News Item: Yonkers Raceway changes the standard distance for racing at their plant to 1 1/16 except for stakes and late closing events. You would think the end of the world has arrived based on the comments pro and against this 'radical' change. Yet, the industry praises the quick start at Maywood, which if anyone has noticed has changed the distance of their races; they just decide to time the last mile of the race. The purists are up in arms about the change at the Old Hilltop. I for one don't think Yonkers went far enough. If there was a need to change the distances of overenight events, why not change the distance on all your late closing events as well (I can understand your early closers and stakes took entries before the decision was made to change the distance, so until those races cycle off you're stuck)?
The purists are screaming how dare they change the distance of the race, isn't that why they are called standardbreds? So I guess quarter horses should always run 440 yards (they don't). This is the distance we always raced (with a few exceptions). In other words, this is the way we always have done it.
News Flash: What we are doing is not working. The problem is not just high takeout rates which has caused the public to largely rejected the game. Everyone seems to think it is because horse racing has lost its monopoly on gambling and the public has found other games more interesting. Sure, these things haven't helped but I would like to suggest it goes far past this. Other than Canada and the United States, harness racing looks a lot different. Some countries like Germany and Holland harness racing has their problems too, but in other countries like France and Sweeden, harness racing thrives.

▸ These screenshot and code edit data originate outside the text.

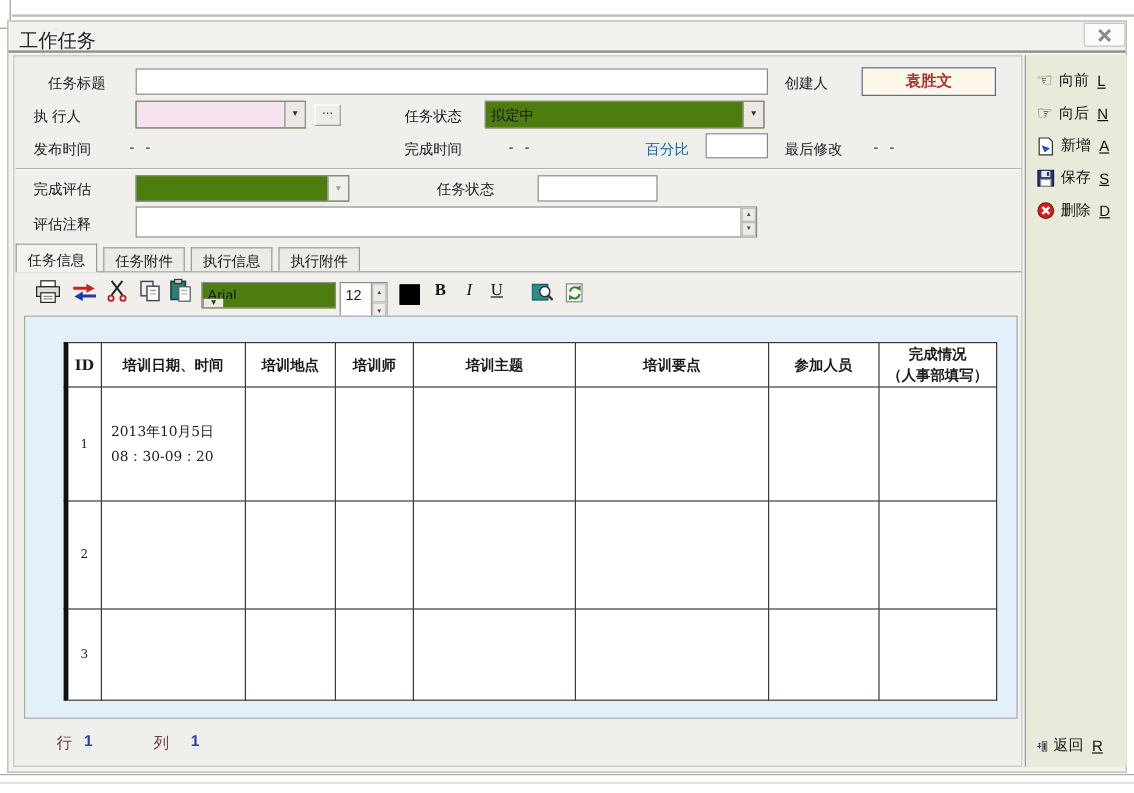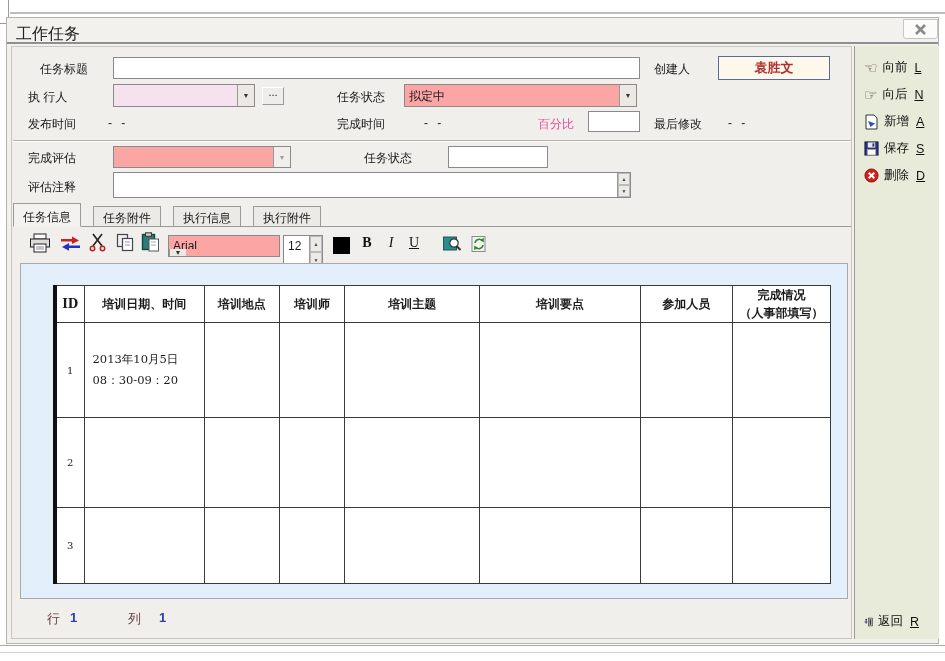--- a/index.html
+++ b/index.html
@@ -18,44 +18,44 @@
     border-radius:0 0 3px 3px; display:flex; align-items:center; justify-content:center; }
   .deco-line-top { left:10px; top:12px; width:935px; height:2px; background:#bdbdbd; }
   .deco-box { left:0; top:0; width:9px; height:24px; background:#fff; border:1px solid #9a9a9a; border-left:none; border-top:none; }
   .deco-line-b1 { left:0; top:645px; width:945px; height:1px; background:#a8a8a8; }
   .deco-line-b2 { left:0; top:652px; width:945px; height:1px; background:#cfcfcf; }
 
   .main-panel { left:11px; top:46px; width:841px; height:593px; border:1px solid #c9c6bf; background:#f0efec; }
   .sidebar { left:854px; top:46px; width:85px; height:593px; background:#e8ebd9; border-left:1px solid #9a9a9a; }
 
   .lbl { font-size:12px; color:#1a1a1a; white-space:nowrap; }
-  .lbl-blue { color:#ec4899; }
+  .lbl-blue { color:#0369a1; }
   .dash-val { font-size:12px; color:#222; letter-spacing:3px; }
 
   .tbox { background:#fff; border:1px solid #8a8a8a; }
-  .combo { background:#fca5a5; border:1px solid #8a8a8a; display:flex; }
+  .combo { background:#4d7c0f; border:1px solid #8a8a8a; display:flex; }
   .combo .field { flex:1; padding:3px 4px; font-size:12px; overflow:hidden; white-space:nowrap; }
   .combo .btn { width:17px; background:#ece9e4; border-left:1px solid #999; display:flex; align-items:center; justify-content:center;
     font-size:7px; color:#333; }
   .combo .btn.disabled { color:#a0a0a0; background:#f0efec; }
   .pink .field { background:#f6e2ee; }
   .creator-box { border:1px solid #5a6a9a; background:#fdf8ea; display:flex; align-items:center; justify-content:center;
     color:#b03030; font-weight:bold; font-size:13px; }
   .mini-btn { background:#efedea; border:1px solid #999; border-top-color:#fff; border-left-color:#fff;
     display:flex; align-items:flex-start; justify-content:center; font-size:11px; line-height:8px; color:#222; }
   .etched { height:2px; border-top:1px solid #b5b2ab; border-bottom:1px solid #fdfdfc; }
 
   .spinner { width:13px; display:flex; flex-direction:column; border-left:1px solid #999; }
   .spinner div { flex:1; background:#eceae6; border:1px solid #bbb; display:flex; align-items:center; justify-content:center;
     font-size:5px; color:#444; }
 
   
   .tabstrip { left:13px; top:203px; width:838px; height:24px; border-bottom:1px solid #9a9a9a; display:flex; align-items:flex-end; }
   .tab { padding:3px 9px 4px; font-size:12px; border:1px solid #9a9a9a; border-bottom:none; background:#eceae6;
-    margin-right:12px; height:20px; }
+    margin-right:5px; height:20px; }
   .tab.active { background:#f3f2ef; height:24px; padding-top:5px; position:relative; top:1px; border-bottom:1px solid #f3f2ef; }
 
   
   .toolbar-icon { display:flex; align-items:center; justify-content:center; }
   .fmt-btn { font-family:"Liberation Serif","DejaVu Serif",serif; font-size:14px; color:#111; text-align:center; }
 
   
   .doc-area { left:20px; top:263px; width:828px; height:336px; background:#e3f0fc; border:1px solid #a9a9a9; overflow:hidden; }
   table.doc-table { position:absolute; left:32px; top:21px; width:778px; border-collapse:collapse; table-layout:fixed;
     background:#fff; border-left:4px solid #111; font-family:"DejaVu Serif","Liberation Serif",serif; }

Yet, the North American industry concentrates only on how to get more people gambling; yet ignores the premise that the game itself is broken.
I understand the American psyche and while I am not expert on the Canadian psyche, I think it is safe to assume I can anticipate at least the Canadian horsemen's psyche. The world revolves around us so what we are doing must be right. Well, I hate to be the bearer of bad news but the world does not revolve around North America; especially when it comes to harness racing. After all, can you name me one other country where the closing of one track is being feared as if the four horsemen of the apocalypse have arrived? How many other country's harness racing industry is on welfare like North America's? What does that tell us?
What we are doing is not working and as far as I am concerned we can blow up the standardbred industry's preconceived notions of what harness racing should look like and a good place to start blowing things up is the idea of the standard mile. Want to make the mile the 'classic distance for our big races? Fine, but there is no reason why we can't have races of longer and shorter distances. No reason why we can't be looking at mile rates instead of only mile times. No reason why we can only have one tier of horses in a race or even horses being raced under saddle and even consider the vault start. And maybe we need to look at tracks hiring a bunch of trainers to train horses at their tracks and drivers to drive at their tracks, paying salaries in addition to the 5% they get for winning a race. As for owners, if you want to race at these tracks with the exception of early closing or stakes races, you need to use one of the approved trainers.
Won't this anger the purists? Well, I used to be one of the biggest purists around, but even I realize things are not going well and when they are not going well, you better be looking at everything to see what can be done to improve the product. Yes, North American sires are considered amongst the best in the world, but if there is no place for their offspring to race, are they still the best?
This is not to say the sport needs to change 180 degrees overnight, nor does North American standardbred racing have to look like an exact clone of French racing, but we better damn be looking at what France, Sweden, Australia, New Zealand, and what every other country is doing and adopt the best practices from those nations if there is any hope for harness racing to survive.
Make no mistake, the way we treat gamblers is a big problem, but if the game is broken does it matter? If harness racing is a game few people want to play does it really matter what it is priced at?
Yonkers has a problem with the configuration of their track and they are trying to fix a problem. Rather than scorning them, the industry should be trying to accommodate their experiment. After all, if what is being done at Yonkers is successful, you can be sure other tracks will be doing the same.
North American harness racing needs to realize they are not an island in the world of harness racing, but just one part of a global sport. With the need for as much handle as possible, we need to make the sport as attractive to people in Europe and Down Under as much as we need to make it attractive to those in North America.
So take those preconceived notions of what racing should look like and throw them out the window.